Recall the definition of "Hermitian".

3. Aug 7, 2012

### PineApple2

voko - thanks for the excellent answer - you really took the time to explain everything.... with much elaboration. Next time - if you don't want to help, please don't reply...

For others - I thought about the following: since we know
$$\langle pA|B \rangle = \langle A|pB \rangle$$

we therefore know that

$$\langle ipA|B \rangle = \langle A|-ipB \rangle$$

is that true

4. Aug 7, 2012

### voko

You have read the rules to this forum, haven't you? You must have noticed that we are required not to give blow-by-blow explanations to homework and coursework problems.

I gave you a hint. The problem asks "is this Hermitian"? To answer it, you need to recall the definition. Then it will surely be trivial.

5. Aug 7, 2012

### PineApple2

I already know the solution as I mentioned, and it is not homework, but an exercise I am doing for practice. I have seen helpful answers in the forum so I know there are people that are willing to help. Your answer doesn't give any information, I can say "recall the definition" about anything.

6. Aug 7, 2012

### voko

If this is not an assignment for you, you should really post elsewhere. This section of the forum is for assistance on homework and coursework assignments. We can bent rules here and there, but still.

A Hermitian operator has to satisfy this: <Ax|y> = <x|Ay>. If A = cB, where c is any complex constant, and B is a Hermitian operator, then <Ax|y> = <cBx|y> = c*<Bx|y> = c*<x|By> = <x|c*By> ≠ <x|Ay>. That's all there is to it.

Last edited: Aug 7, 2012
7. Aug 7, 2012

### PineApple2

I did not see other appropriate place for posting exercises, would be happy to hear.
Thanks for the answer, I thought that the constant also has to be complex-conjugated. Does that happen only in the position-representation, $\langle x|\psi \rangle$ ?

8. Aug 7, 2012

### dextercioby

It's trivial to show that, if A is symmetric, then iA is antisymmetric, because the scalar product on a complex Hilbert space is sesquilinear and not bilinear.
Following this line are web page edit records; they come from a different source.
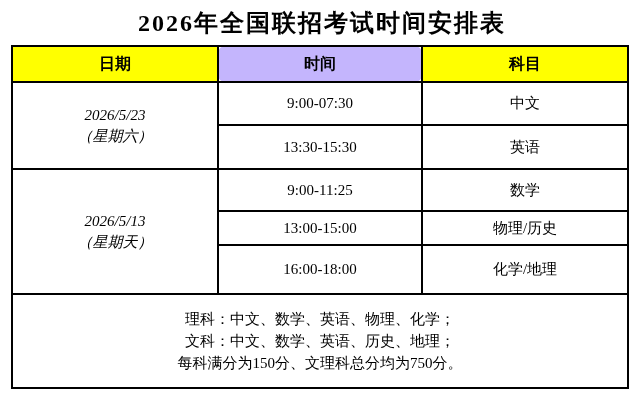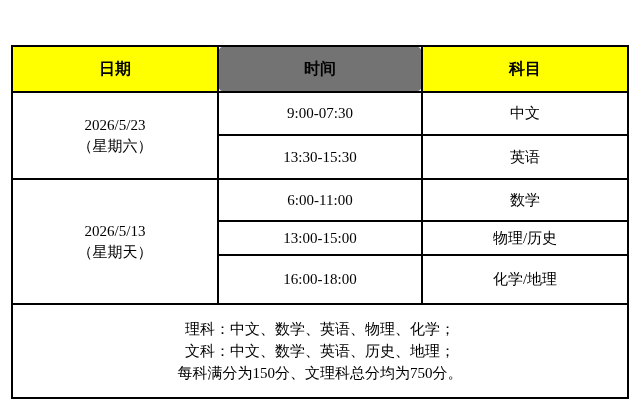--- a/index.html
+++ b/index.html
@@ -66,6 +66,7 @@
 
 <div class="page">
 
+  <div class="title">2026年全国联招考试时间安排表</div>
 
   <table class="schedule">
     <colgroup>

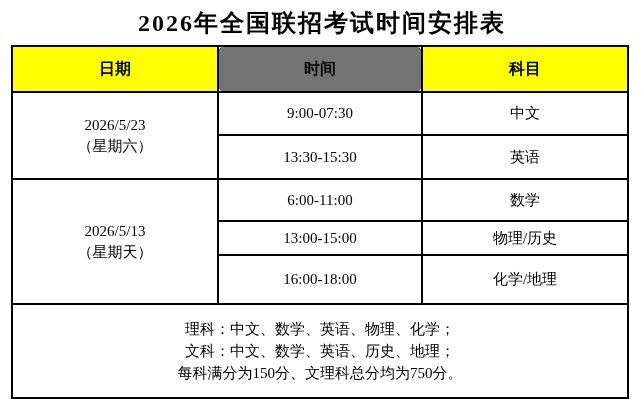--- a/index.html
+++ b/index.html
@@ -47,7 +47,7 @@
     padding: 0;
     font-size: 15px;
   }
-  tr.head-row { height: 46px; }
+  tr.head-row { height: 36px; }
   tr.head-row th {
     font-weight: bold;
     font-size: 16px;

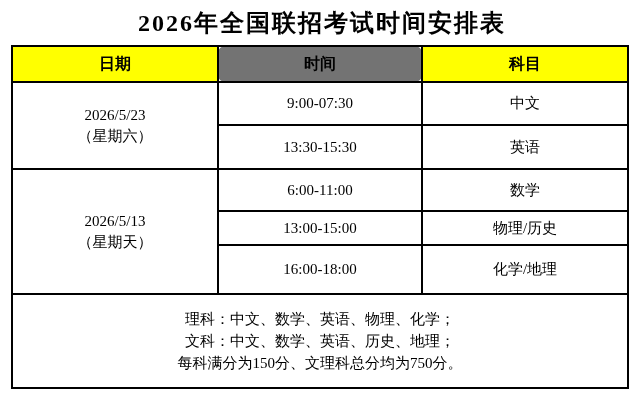--- a/index.html
+++ b/index.html
@@ -77,7 +77,7 @@
     <thead>
       <tr class="head-row">
         <th class="header-cell" style="background: rgb(255, 255, 0);">日期</th>
-        <th class="header-cell" style="background: #737373; border-radius: 7px;">时间</th>
+        <th class="header-cell" style="background: #c4b5fd; border-radius: 7px;">时间</th>
         <th class="header-cell" style="background: rgb(255, 255, 0);">科目</th>
       </tr>
     </thead>

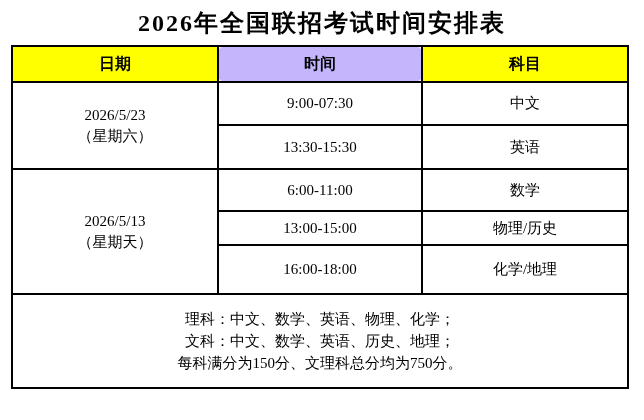--- a/index.html
+++ b/index.html
@@ -58,7 +58,7 @@
   tr.row-4 { height: 34px; }
   tr.row-5 { height: 49px; }
   tr.row-notes { height: 94px; padding-left: 16px; }
-  td.date-cell { line-height: 21px; }
+  td.date-cell { line-height: 21px; font-style: italic; }
   td.notes-cell { line-height: 22px; }
 </style>
 </head>

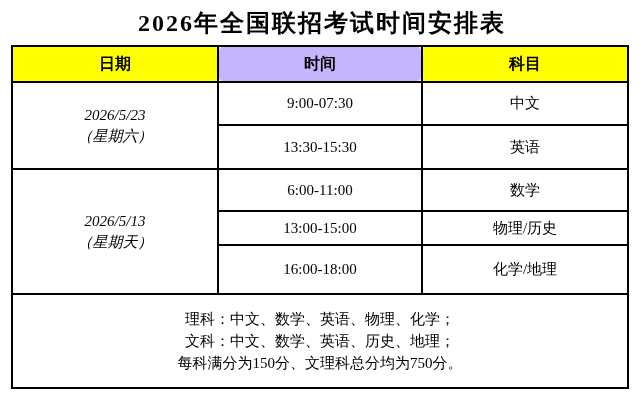--- a/index.html
+++ b/index.html
@@ -99,7 +99,7 @@
           <div>2026/5/13</div>
           <div>（星期天）</div>
         </td>
-        <td class="time-cell">6:00-11:00</td>
+        <td class="time-cell">9:00-11:25</td>
         <td class="subject-cell">数学</td>
       </tr>
       <tr class="row-4">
For $\psi,\phi \in D(A) \subseteq D\left(A^{\dagger}\right)$ A being symmetric means that

$$\langle \psi, (iA)\phi\rangle = \langle (iA)^{\dagger} \psi, \phi\rangle = i \langle \psi, A\phi\rangle = \langle - i\psi, A\phi\rangle = \langle -iA^{\dagger}\psi, \phi\rangle = ...$$

Last edited: Aug 7, 2012
9. Aug 7, 2012

### voko

Sorry, I was doing copy and paste, then I got distracted and posted unfinished stuff. Multiplication by an arbitrary complex constant does not generally preserve Hermiticity, multiplication by i in particular turns a Hermitian operator into anti-Hermitian and vice versa. Another way to see that is by looking at their eigenvalue expansion, then multiplication by i will convert real eigenvalues into imaginary and vice versa.

10. Aug 7, 2012

### PineApple2

So you're saying that the professor's answer that it's Hermitian is wrong?

11. Aug 7, 2012

### Dick

p is hermitian. ip is not hermitian. So yes.